- _TASK DESCRIPTION_: In the entries that follow, the first line to write out is the one containing "-0.02% | 98% | 97%", and the last is the one containing "-0.49% | 99% | 99%". Reproduce that stretch exactly, with nothing before or after it.

- _MATERIAL PROVIDED_:
++++++

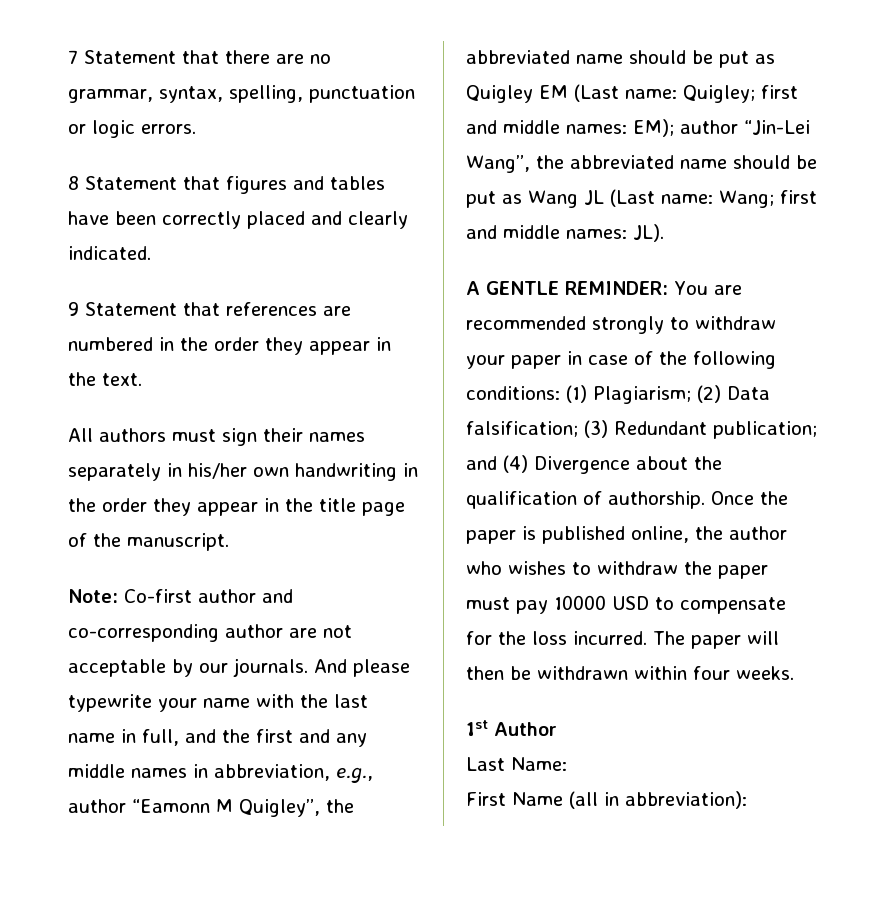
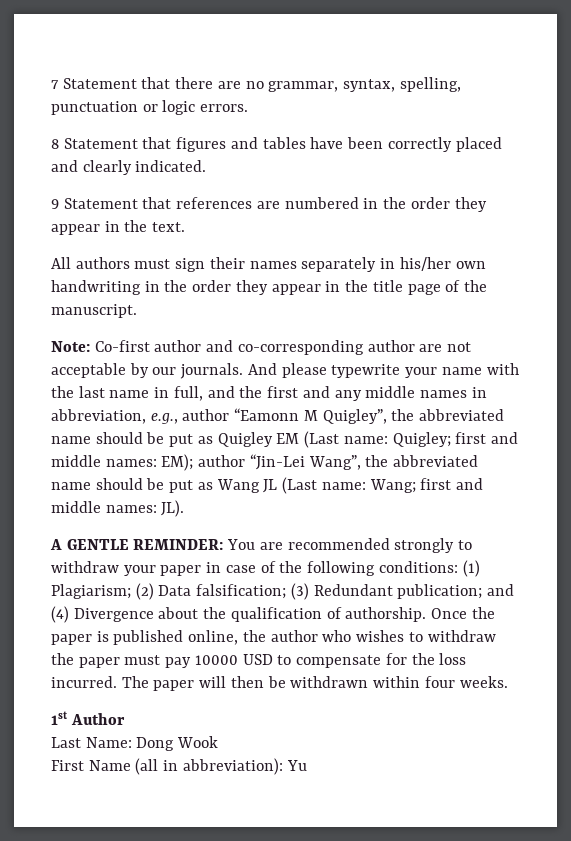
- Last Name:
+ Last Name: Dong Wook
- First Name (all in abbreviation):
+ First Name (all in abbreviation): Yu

++++++

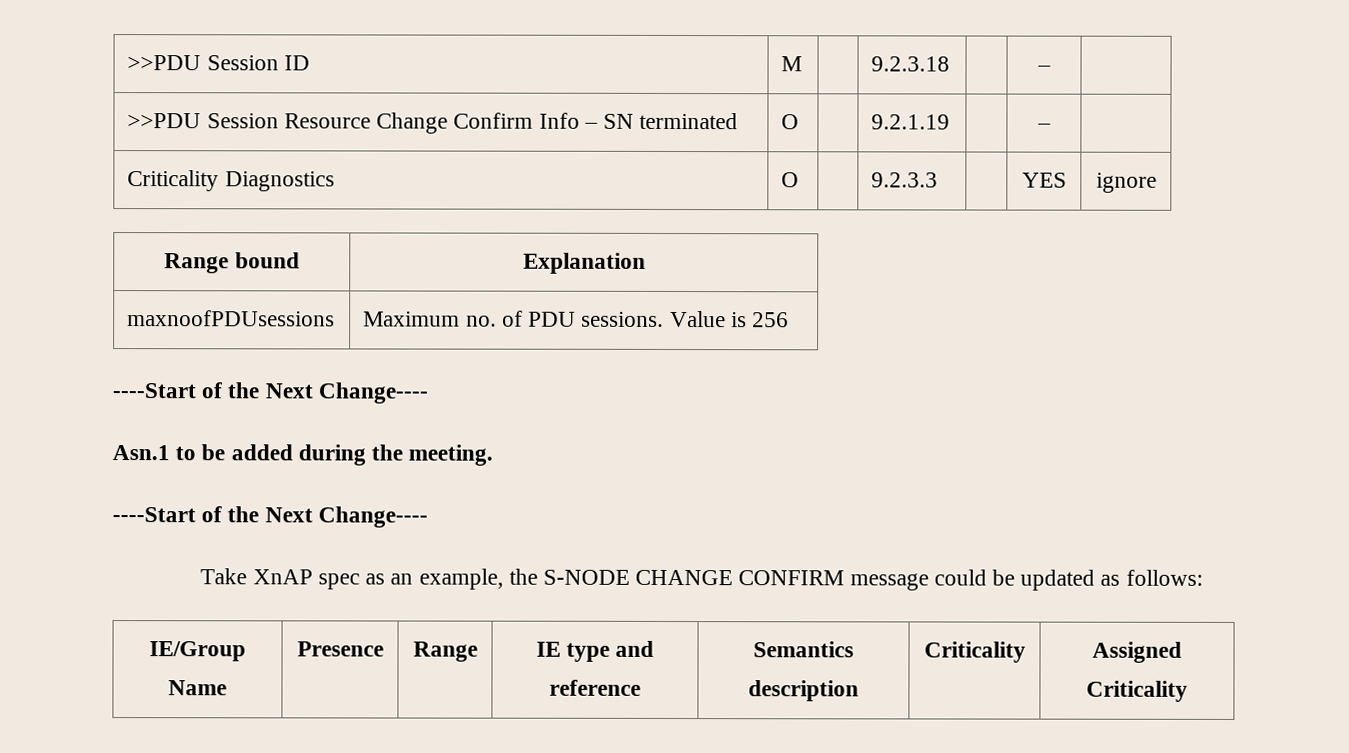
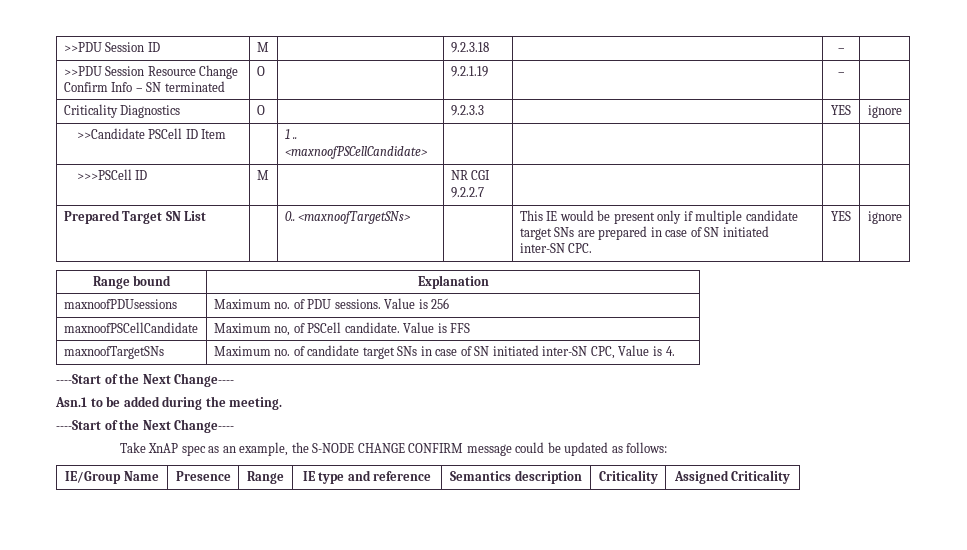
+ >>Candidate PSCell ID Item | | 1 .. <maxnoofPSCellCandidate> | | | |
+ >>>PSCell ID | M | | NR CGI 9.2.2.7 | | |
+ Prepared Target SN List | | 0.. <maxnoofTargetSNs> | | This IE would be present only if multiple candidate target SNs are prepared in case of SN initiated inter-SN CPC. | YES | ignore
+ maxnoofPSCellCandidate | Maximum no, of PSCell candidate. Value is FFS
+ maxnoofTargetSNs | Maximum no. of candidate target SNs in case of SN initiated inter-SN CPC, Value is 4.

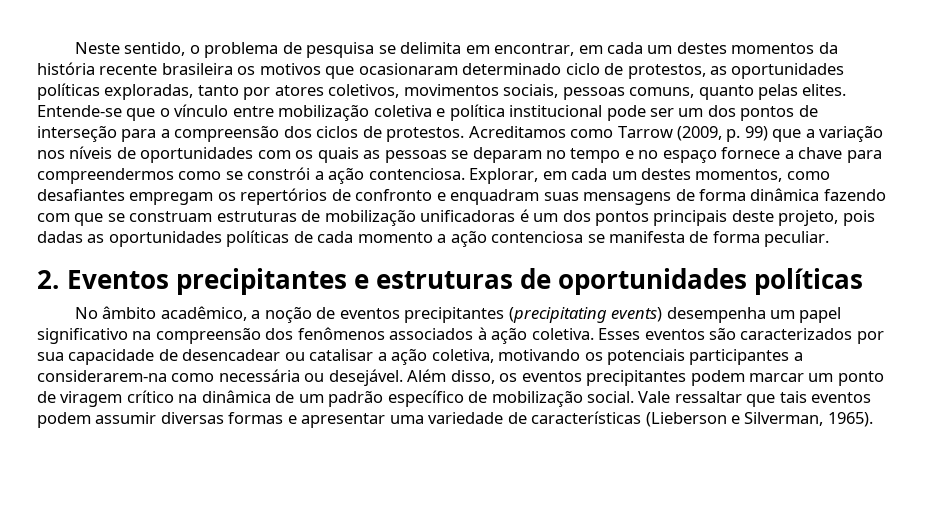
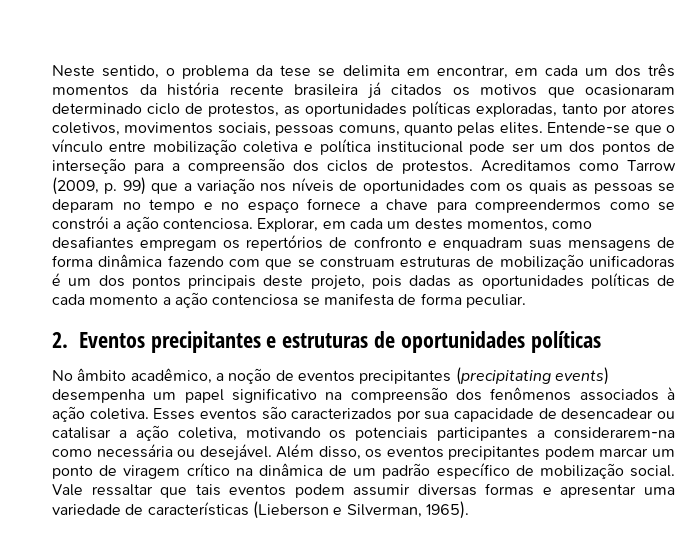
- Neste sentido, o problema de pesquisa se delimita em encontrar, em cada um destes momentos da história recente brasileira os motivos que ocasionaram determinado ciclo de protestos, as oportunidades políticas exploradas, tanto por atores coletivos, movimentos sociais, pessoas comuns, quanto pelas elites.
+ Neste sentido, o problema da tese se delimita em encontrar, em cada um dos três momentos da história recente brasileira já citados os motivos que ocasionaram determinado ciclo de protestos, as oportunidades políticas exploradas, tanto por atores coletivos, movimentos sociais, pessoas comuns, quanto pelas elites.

++++++

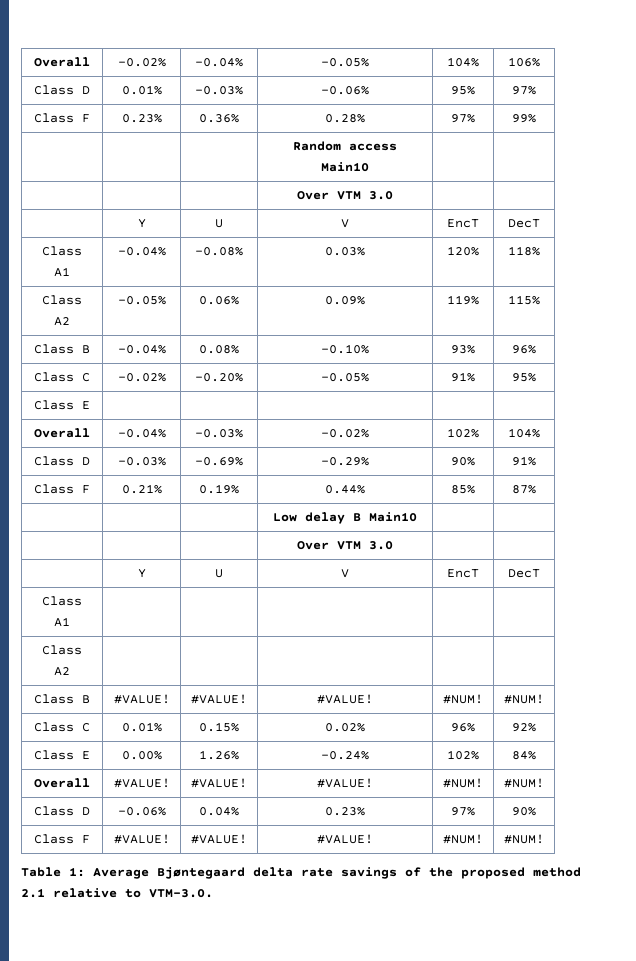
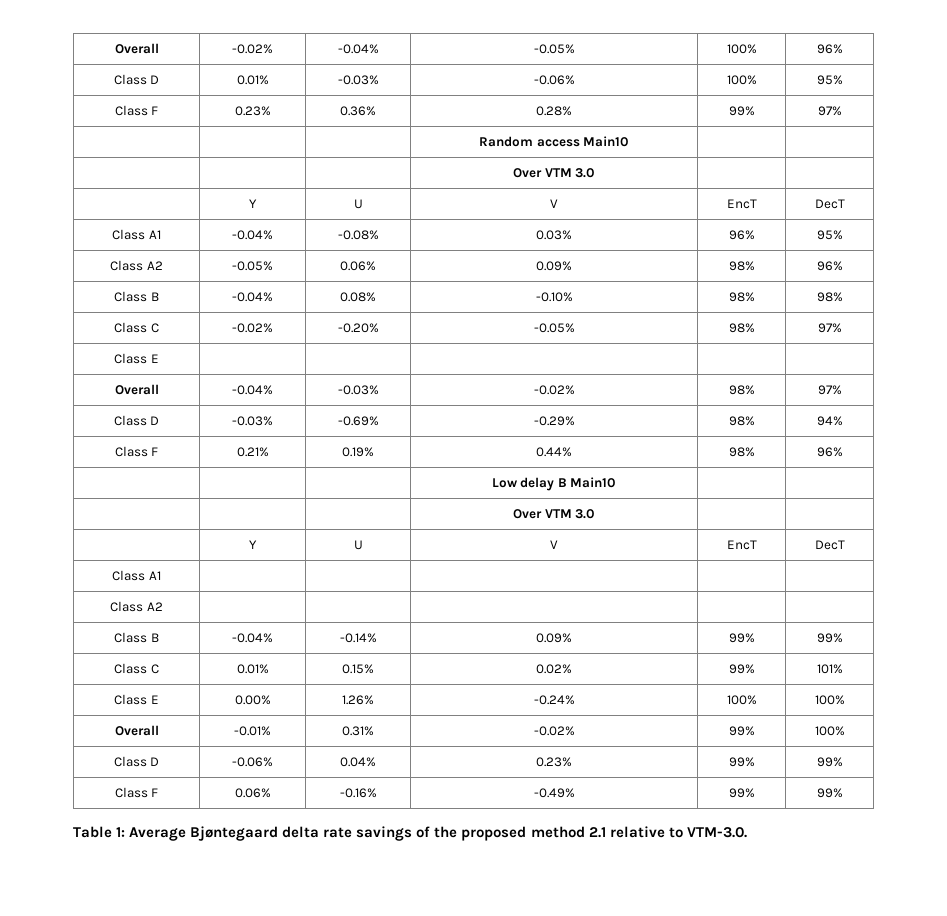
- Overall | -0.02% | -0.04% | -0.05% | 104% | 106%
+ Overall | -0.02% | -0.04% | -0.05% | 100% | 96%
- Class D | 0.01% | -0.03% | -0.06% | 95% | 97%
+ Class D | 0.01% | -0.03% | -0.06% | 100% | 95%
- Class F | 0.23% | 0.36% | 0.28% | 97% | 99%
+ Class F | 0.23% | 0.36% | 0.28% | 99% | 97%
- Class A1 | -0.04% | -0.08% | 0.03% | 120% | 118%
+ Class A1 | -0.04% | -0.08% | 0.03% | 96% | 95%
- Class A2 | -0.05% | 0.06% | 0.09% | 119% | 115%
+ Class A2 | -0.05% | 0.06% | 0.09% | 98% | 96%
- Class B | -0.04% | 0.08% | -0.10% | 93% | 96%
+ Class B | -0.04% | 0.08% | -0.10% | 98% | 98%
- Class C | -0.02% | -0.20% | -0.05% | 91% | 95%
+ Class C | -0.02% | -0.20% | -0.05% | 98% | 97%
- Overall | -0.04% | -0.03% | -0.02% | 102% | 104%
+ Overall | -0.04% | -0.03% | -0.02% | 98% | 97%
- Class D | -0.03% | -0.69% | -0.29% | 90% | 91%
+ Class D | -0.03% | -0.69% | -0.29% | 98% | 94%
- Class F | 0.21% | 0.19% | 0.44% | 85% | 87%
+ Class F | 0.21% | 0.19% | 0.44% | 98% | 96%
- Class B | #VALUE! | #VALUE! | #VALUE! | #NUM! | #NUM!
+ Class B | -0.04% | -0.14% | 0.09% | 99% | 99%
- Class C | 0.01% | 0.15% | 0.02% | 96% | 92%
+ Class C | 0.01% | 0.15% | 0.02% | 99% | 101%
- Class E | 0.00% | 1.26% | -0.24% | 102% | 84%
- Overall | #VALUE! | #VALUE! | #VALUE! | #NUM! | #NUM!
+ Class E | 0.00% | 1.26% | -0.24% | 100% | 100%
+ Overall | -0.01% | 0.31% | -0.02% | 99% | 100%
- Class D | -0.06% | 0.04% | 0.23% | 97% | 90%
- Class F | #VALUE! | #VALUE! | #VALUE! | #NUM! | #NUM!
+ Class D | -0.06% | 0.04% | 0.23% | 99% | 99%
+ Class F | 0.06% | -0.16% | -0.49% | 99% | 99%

++++++

- _RESULT FOR THIS TASK_:
+ Overall | -0.04% | -0.03% | -0.02% | 98% | 97%
- Class D | -0.03% | -0.69% | -0.29% | 90% | 91%
+ Class D | -0.03% | -0.69% | -0.29% | 98% | 94%
- Class F | 0.21% | 0.19% | 0.44% | 85% | 87%
+ Class F | 0.21% | 0.19% | 0.44% | 98% | 96%
- Class B | #VALUE! | #VALUE! | #VALUE! | #NUM! | #NUM!
+ Class B | -0.04% | -0.14% | 0.09% | 99% | 99%
- Class C | 0.01% | 0.15% | 0.02% | 96% | 92%
+ Class C | 0.01% | 0.15% | 0.02% | 99% | 101%
- Class E | 0.00% | 1.26% | -0.24% | 102% | 84%
- Overall | #VALUE! | #VALUE! | #VALUE! | #NUM! | #NUM!
+ Class E | 0.00% | 1.26% | -0.24% | 100% | 100%
+ Overall | -0.01% | 0.31% | -0.02% | 99% | 100%
- Class D | -0.06% | 0.04% | 0.23% | 97% | 90%
- Class F | #VALUE! | #VALUE! | #VALUE! | #NUM! | #NUM!
+ Class D | -0.06% | 0.04% | 0.23% | 99% | 99%
+ Class F | 0.06% | -0.16% | -0.49% | 99% | 99%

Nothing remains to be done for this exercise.